What is the correct Pytorch resnet50 input normalization intensity range

I’m using resnet50 pre-trained as my backbone for faster-rcnn and am trying to normalize the data for fine-tuning. The data original intensity is 0 to 1, then I do some contrast equalization and then convert it back to 0,1 range and apply the Resnet norm (from pytorch page). This results in an odd range (see image below). When I apply a generic normalization (not the resnet preferred) and get it to 0,1 range, the final results are worse after fine-tuning/training.

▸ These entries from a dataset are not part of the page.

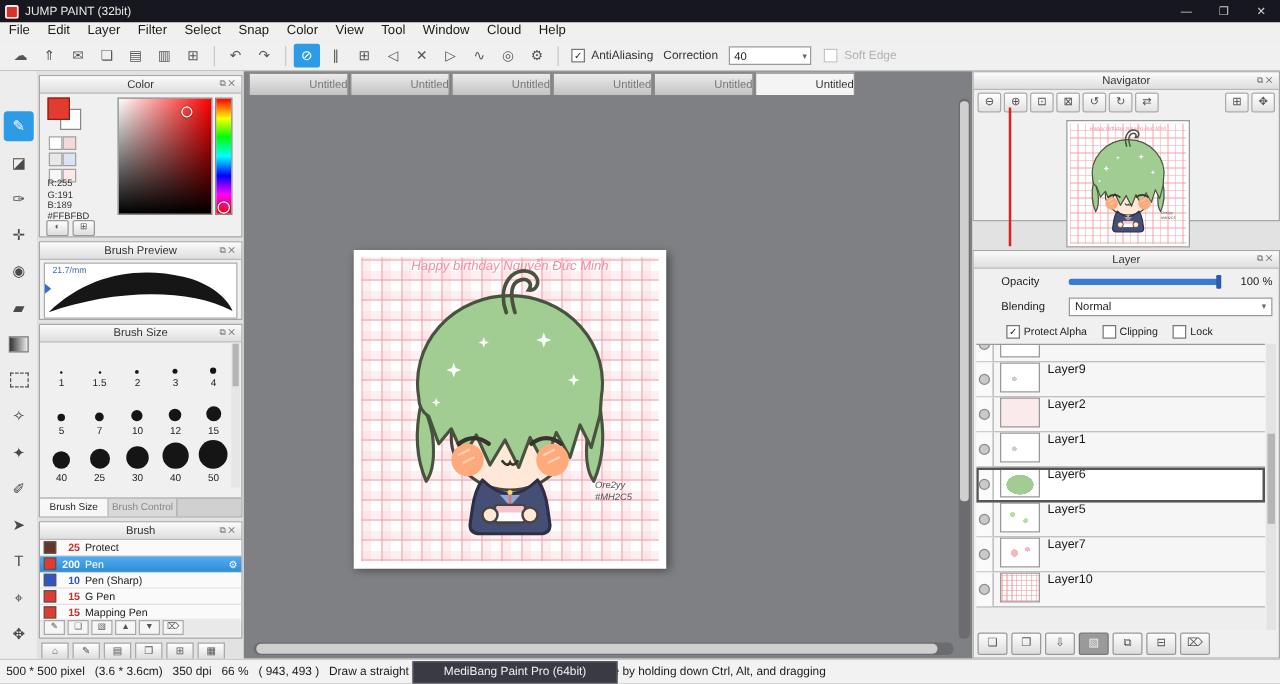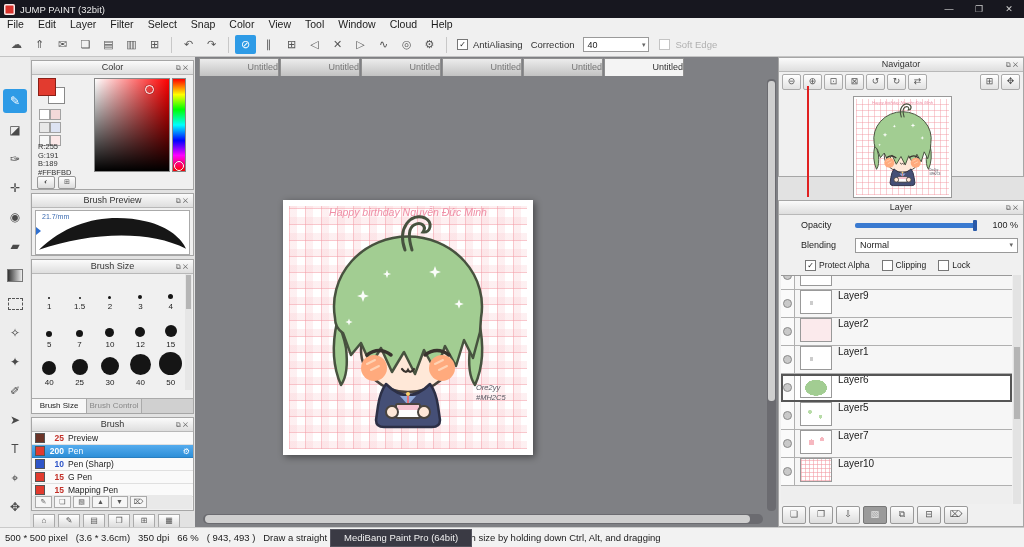--- a/index.html
+++ b/index.html
@@ -390,7 +390,7 @@
         <div class="brrow">
           <span class="brsw" style="background: rgb(107, 52, 40);"></span>
           <span class="brsize c-red">25</span>
-          <span class="brname">Preview</span>
+          <span class="brname">Protect</span>
         </div>
         <div class="brrow sel">
           <span class="brsw" style="background: rgb(226, 59, 47);"></span>

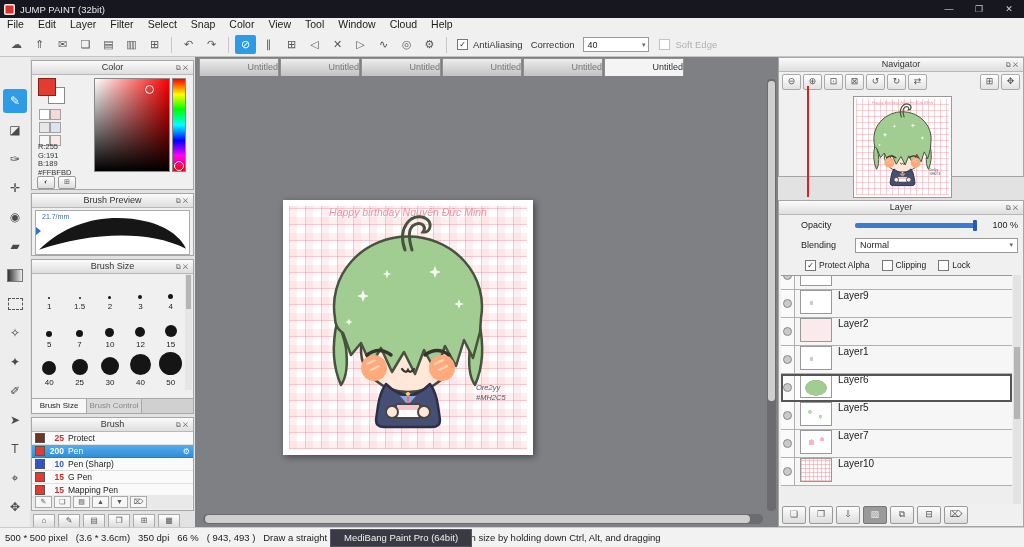--- a/index.html
+++ b/index.html
@@ -167,7 +167,7 @@
   
   .statusbar{position:absolute;left:0;top:527px;width:1024px;height:20px;background:#f2f2f2;border-top:1px solid #cacaca;font-size:9.5px;color:#1a1a1a}
   .stleft{position:absolute;left:5px;top:4px;white-space:pre}
-  .sttip{position:absolute;left:330px;top:1px;height:16px;background:#3a3a44;color:#f0f0f0;line-height:16px;padding:0 13px;border:1px solid #55555f}
+  .sttip{position:absolute;left:330px;top:1px;height:16px;background:#3a3a44;color:#f0f0f0;line-height:16px;padding:0 24px;border:1px solid #55555f}
   .stright{position:absolute;left:452px;top:4px;white-space:pre}
 </style>
 </head>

Should the resnet input images always use the prescribed norm setup and if so, what should the final intensity range be? This looks to be ~zero centered, but would 0,1 provide any advantages. Would there be advantages to normalizing specific to your fine-tuning data instead of using resnet info?

image

Pytorch Resnet information:
All pre-trained models expect input images normalized in the same way, i.e. mini-batches of 
3-channel RGB images of shape (3 x H x W), where H and W are expected to be at least 224. 
The images have to be loaded in to a range of [0, 1] and then normalized using mean = 
[0.485, 0.456, 0.406] and std = [0.229, 0.224, 0.225].
Generic function used to do the ImageNet norm---
#Imagenet requires a specific Norm to 0,1 then norm with the mean and std from 
#the large imagenet dataset
##### NOTE: ToTensor() converts to float32 tensor and adjusts range to 0,1

transform = transforms.Compose([
    transforms.ToTensor(),
    transforms.Normalize(mean=[0.485, 0.456, 0.406],
    std=[0.229, 0.224, 0.225]) ])

I would assume calculating the new dataset stats would be beneficial especially if you are changing the data domain (e.g. from “natural” ImageNet images to medical images).
As a quick check you could calculate the mean and std of the batches after using the ImageNet Normalize and see how strongly it diverges from a zero-mean and unit-variance.